Eight of ten managers captained Haaland. He returned 4 points. That's the entire story: a consensus so complete it yielded nothing but baseline returns. Sarah Davies alone deviated, captaining Semenyo for an identical 4 points. In a league where differentiation matters, both choices amounted to the same thing. The remaining two managers presumably spread their armband elsewhere, but the data doesn't reveal where. What's clear is that Haaland's captaincy, despite his two-goal haul, failed to separate anyone. His 16 points overall ranked highest among forwards, but as captain, he was merely functional. This is the paradox of consensus picks: when everyone owns them, even their best performances become invisible.

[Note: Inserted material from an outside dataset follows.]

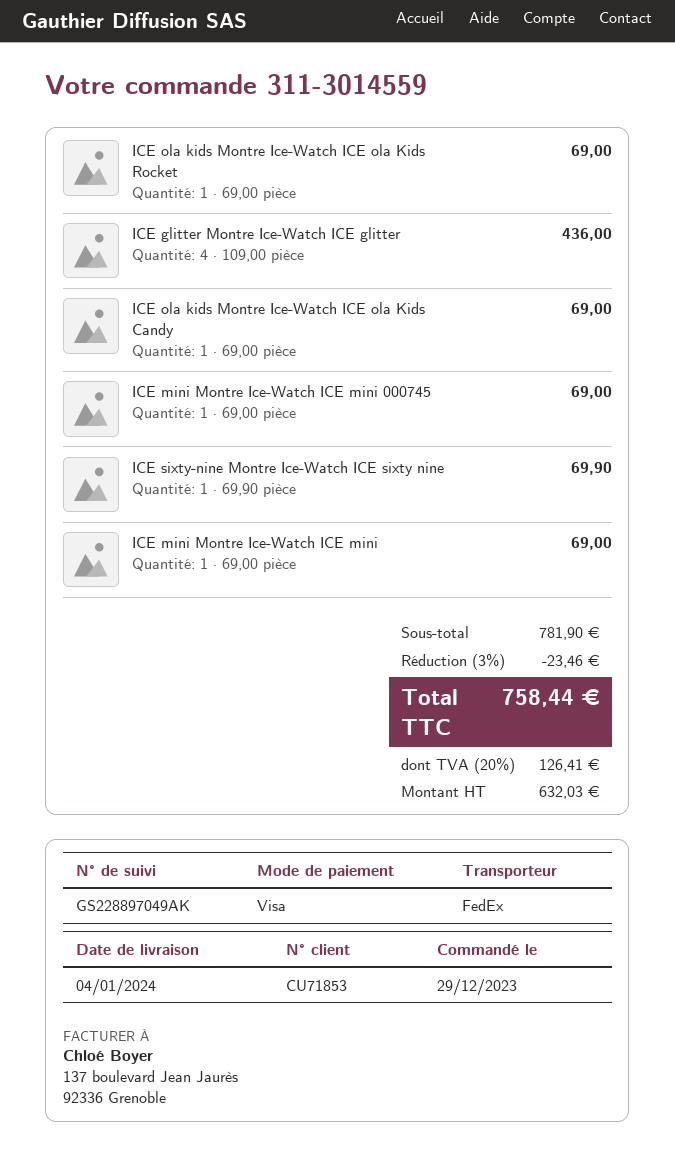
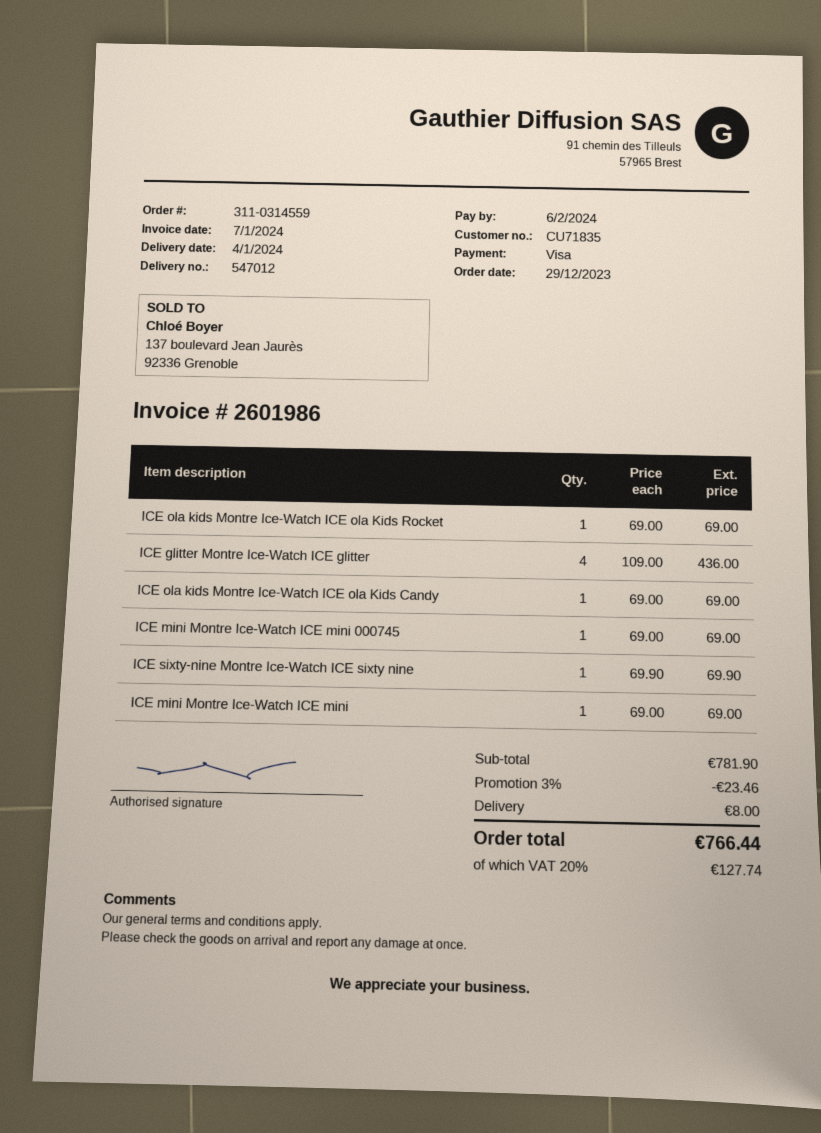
order number: 311-3014559 -> 311-0314559
customer number: CU71853 -> CU71835
shipping: none -> 8.00
tax: 20% = 126.41 -> 20% = 127.74
total: 758.44 -> 766.44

Tom Taylor's bench accumulated 24 points. Rachel Johnson's sat at 13. Daniel Garcia's at 18. These aren't trivial differences. Taylor's unused substitutes outscored most managers' active lineups, a cruel inversion of squad management that cost him nothing because he'd already secured 78 points. Johnson, meanwhile, left 13 on the bench while scoring 69 in her starting eleven—a modest waste, but waste nonetheless. Garcia's 18 bench points, paired with his 68-point gameweek, suggested a squad built for breadth rather than precision. The league's bench points ranged from 6 to 24, a spread that reflected either poor planning or the simple misfortune of having in-form players unavailable. For most managers, the bench was a graveyard of unused potential.

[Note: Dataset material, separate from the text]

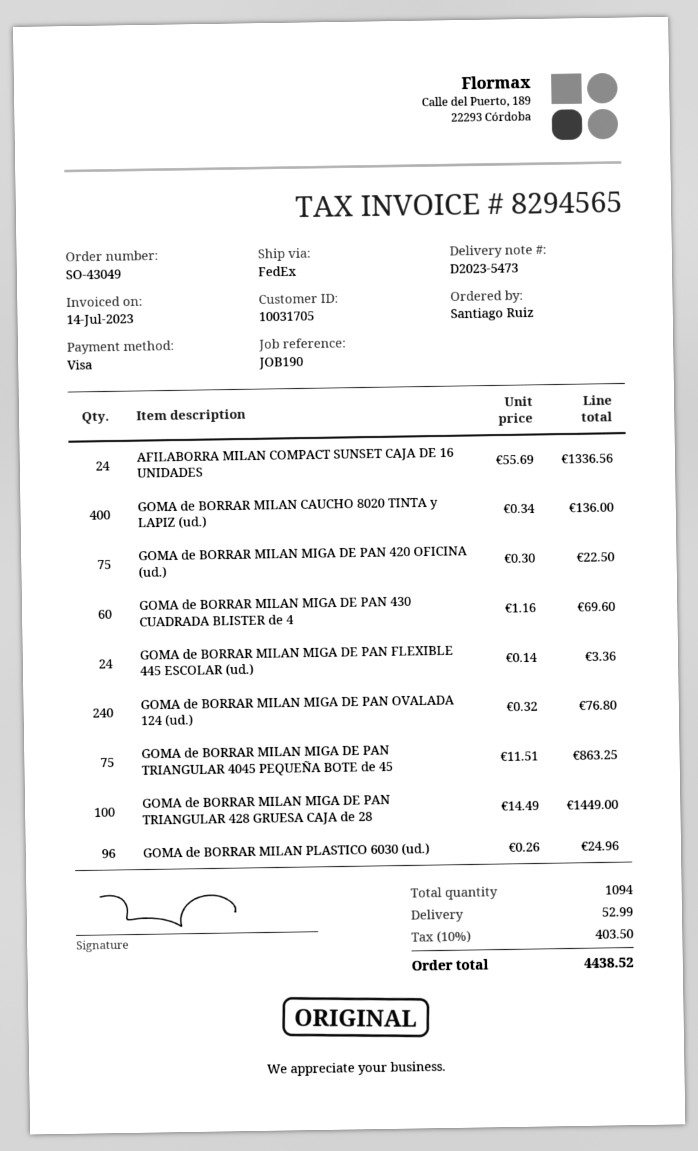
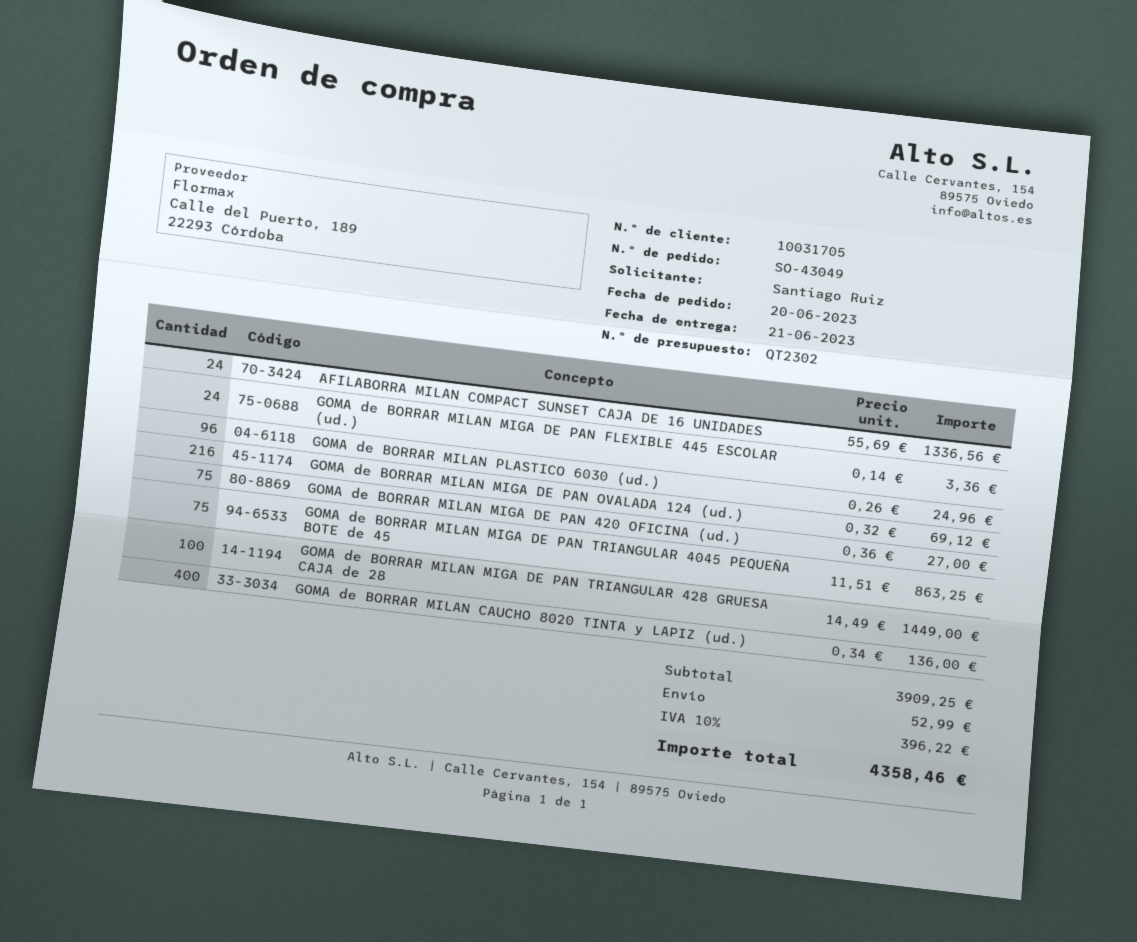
GOMA de BORRAR MILAN MIGA DE PAN 420 OFICINA (ud.): 75 x 0.30 = 22.50 -> 75 x 0.36 = 27.00
GOMA de BORRAR MILAN MIGA DE PAN 430 CUADRADA BLISTER de 4: 60 x 1.16 = 69.60 -> none
GOMA de BORRAR MILAN MIGA DE PAN OVALADA 124 (ud.): 240 x 0.32 = 76.80 -> 216 x 0.32 = 69.12
tax: 10% = 403.50 -> 10% = 396.22
total: 4438.52 -> 4358.46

Daniel Garcia made eight transfers this gameweek. Rachel Johnson made four. Neither chip activation nor poor form alone explains this level of churn. Garcia's wildcard activation suggests a squad rebuild born of necessity rather than strategy, while Johnson's four moves hint at reactive tinkering. Tom Taylor, by contrast, made two transfers and still topped the gameweek, suggesting that restraint occasionally outperforms panic. The league averaged 0.9 transfers per manager, meaning Garcia and Johnson sat well above the norm. Whether their aggression pays off remains to be seen, but this gameweek, it didn't prevent them from trailing Taylor.

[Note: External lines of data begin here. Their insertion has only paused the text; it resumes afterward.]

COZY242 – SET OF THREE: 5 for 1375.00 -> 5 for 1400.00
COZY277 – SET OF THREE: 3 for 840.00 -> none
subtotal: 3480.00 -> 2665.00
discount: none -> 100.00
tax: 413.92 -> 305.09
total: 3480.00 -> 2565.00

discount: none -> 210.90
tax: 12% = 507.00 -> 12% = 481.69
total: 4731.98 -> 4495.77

Tom Taylor leads on 682 total points, unchanged from last week. Rachel Johnson sits third on 679 points, down one position. Daniel Garcia remains eighth on 645 points. The gap between first and third is just three points, a margin so thin it suggests the league remains genuinely competitive. Taylor's consistency—78 points this week, 682 overall—speaks to either shrewd planning or fortunate timing. Johnson's wildcard hasn't yet delivered the separation she likely hoped for, while Garcia's aggressive transfers have left him 37 points adrift of the leader.
Gameweek 7 brings Arsenal versus West Ham, Chelsea versus Liverpool, and Aston Villa against Burnley. The North London Derby between Spurs and Leeds follows, while Manchester United face Sunderland. These fixtures carry weight: Arsenal and Liverpool remain title contenders, while Burnley's relegation battle intensifies. Managers should monitor team news closely. International breaks often shuffle squad rotation patterns, and midweek congestion rarely favors premium assets. The fixtures ahead offer genuine differentiation opportunities for those willing to look beyond the obvious captaincy picks. After six gameweeks, the league remains tightly bunched. One strong gameweek could shuffle the entire order.